I comici hanno già identificato nella «Bolla» questo mondo di indignazione permanente, in cui non si accetta nulla: non la normalizzazione di un candidato al di fuori degli schemi, ma nemmeno la sua stessa elezione. Le proteste continuano, lo slogan «not my president» compare nelle piazze (delle città più grandi degli Stati Uniti, quelle più aperte al mondo e quelle, ahinoi, meno rappresentative dell’umore degli americani) e sui social come un urlo di guerra mentre ancora il conteggio dei voti continua a dare spazio a chi non ci vuole stare.

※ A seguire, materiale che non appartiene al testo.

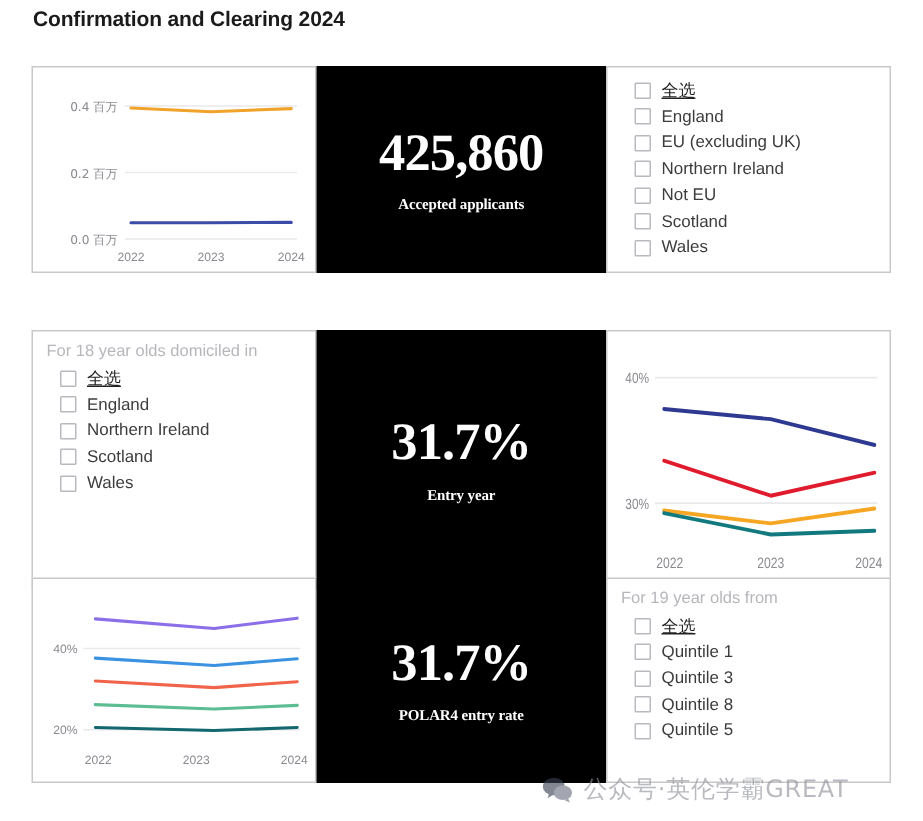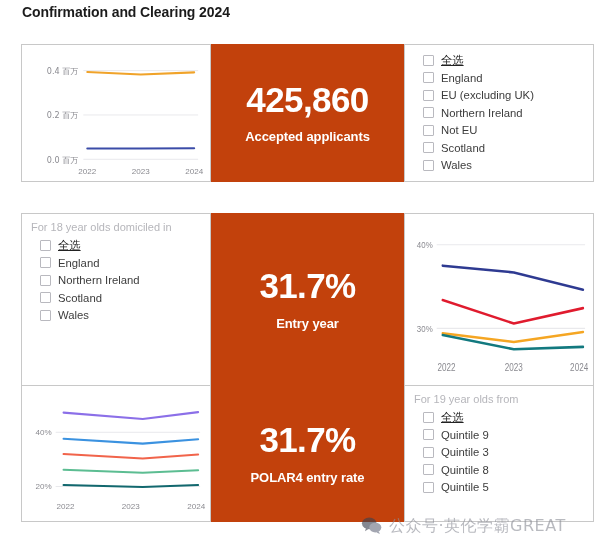--- a/index.html
+++ b/index.html
@@ -25,35 +25,36 @@
     letter-spacing: -0.1px;
   }
   .row {
     position: absolute;
     left: 21px;
     width: 573px;
     display: flex;
     align-items: stretch;
   }
   #row-1 { top: 44px; height: 138px; }
-  #row-2 { top: 213px; height: 173px; }
+  #row-2 { top: 220px; height: 173px; }
   #row-3 { top: 385px; height: 137px; }
 
   .cell {
     box-sizing: border-box;
     position: relative;
     overflow: hidden;
   }
   .cell-chart, .cell-filter {
     background: #ffffff;
     border: 1px solid #c8c8c8;
   }
   .cell-kpi {
-    background: #c2410c;
+    background: #000000;
     border: none;
+    font-family: Liberation Serif, serif;
   }
   .w-left  { width: 190px; }
   .w-mid   { width: 193px; }
   .w-right { width: 190px; }
 
   
   .kpi-inner {
     height: 100%;
     display: flex;
     flex-direction: column;
@@ -61,21 +62,21 @@
     justify-content: center;
     color: #ffffff;
   }
   .kpi-value {
     font-size: 35px;
     font-weight: bold;
     line-height: 1.05;
     letter-spacing: -0.6px;
   }
   .kpi-label {
-    font-size: 13px;
+    font-size: 10px;
     font-weight: bold;
     margin-top: 11px;
     letter-spacing: -0.1px;
   }
 
   
   .filter-inner {
     padding: 7px 9px 4px 9px;
     height: 100%;
     box-sizing: border-box;
@@ -129,20 +130,21 @@
   }
   .gridline { stroke: #e9e9ec; stroke-width: 1; }
   .series { fill: none; stroke-width: 2.1px; stroke-linecap: round; stroke-linejoin: round; }
 
   
   .watermark {
     position: absolute;
     left: 361px;
     top: 516px;
     display: flex;
+    align-items: center;
     opacity: 0.62;
     pointer-events: none;
   }
   .wm-icon { width: 22px; height: 19px; margin-right: 6px; }
   .wm-text {
     font-family: "DejaVu Sans", sans-serif;
     font-size: 16px;
     color: #8e9099;
     letter-spacing: 0.5px;
     white-space: nowrap;
@@ -303,21 +305,21 @@
   <div class="cell cell-filter w-right">
     <div class="filter-inner">
       <div class="filter-header">For 19 year olds from</div>
       <div class="filter-list">
         <div class="filter-item select-all">
           <span class="checkbox"></span>
           <span class="filter-label">全选</span>
         </div>
         <div class="filter-item">
           <span class="checkbox"></span>
-          <span class="filter-label">Quintile 9</span>
+          <span class="filter-label">Quintile 1</span>
         </div>
         <div class="filter-item">
           <span class="checkbox"></span>
           <span class="filter-label">Quintile 3</span>
         </div>
         <div class="filter-item">
           <span class="checkbox"></span>
           <span class="filter-label">Quintile 8</span>
         </div>
         <div class="filter-item">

Hillary Clinton ha vinto due milioni di voti in più circa rispetto a Trump, il voto popolare la consacra presidente, e a nulla serve ricordare – nella Bolla, s’intende – che il presidente degli Stati Uniti non è eletto dal popolo, ma da quei grandi elettori che ora vedono i proprio nomi circolare nei forum e nei siti dell’indignazione con appelli più o meno minacciosi: voi potete ancora fare qualcosa, voi potete ribaltare tutto, boicottare Trump, mandare alla Casa Bianca chi ha vinto il voto popolare. Si tratterebbe di un semigolpe, ma tant’è: tutto è meglio rispetto a quattro anni di imprevedibilità al potere. 

I leader democratici si muovono lungo questa linea scivolosa, tra la tentazione di rifiutare la vittoria di Trump e il necessario – ancorché infruttuoso – dialogo con il presidente repubblicano. Mentre Trump si mostra «magnanimo» nei confronti dei dolori hillaryani e rinuncia alla via forcaiola contro di lei – quella del «Lock her up», mettetela in galera, che ha animato tutti i comizi e la stragrande parte del merchandising trumpiano: se si guardano i social, molti fan del prossimo presidente non sono affatto d’accordo nel deporre le armi giudiziarie contro l’ex first lady – il Partito democratico cerca di ritrovare la sua identità, lasciando per l’intanto a Barack Obama l’onere di fare da garante anche nel futuro del rispetto per le istituzioni e per la leadership americana. L’indignazione aleggia anche tra i leader democratici: c’è chi minaccia battaglie epocali al Congresso, chi spera in qualche occasione di impeachment, ma i numeri come si sa stanno dalla parte dei repubblicani, in modo consistente.

Così Elizabeth Warren e Bernie Sanders, custodi dell’ala più radicale dei democratici, quella in cui oltre all’indignazione si è convinti che con Sanders candidato non ci sarebbe stata storia contro Trump (non si sa bene sulla base di quali dati questa tesi sembri tanto plausibile), si incaricano di trasformare la rabbia della sconfitta in richieste di responsabilità da parte del presidente: rivedremo i termini della proposta del Partito, dicono, ma non ne lasceremo passare una a Trump. Come questo possa accadere è ancora da vedere, dal momento che gli sconfitti devono dotarsi di una nuova leadership – Keith Ellison del Minnesota pare il favorito per la guida del Democratic National Committee – e al contempo di una nuova offerta politica. Nel frattempo si regolano i conti e si prova a non alienarsi la piazza che, a dispetto della confusione assoluta, è molto chiara: peggio della vittoria di Trump c’è soltanto la volontà di accettarla come definitiva.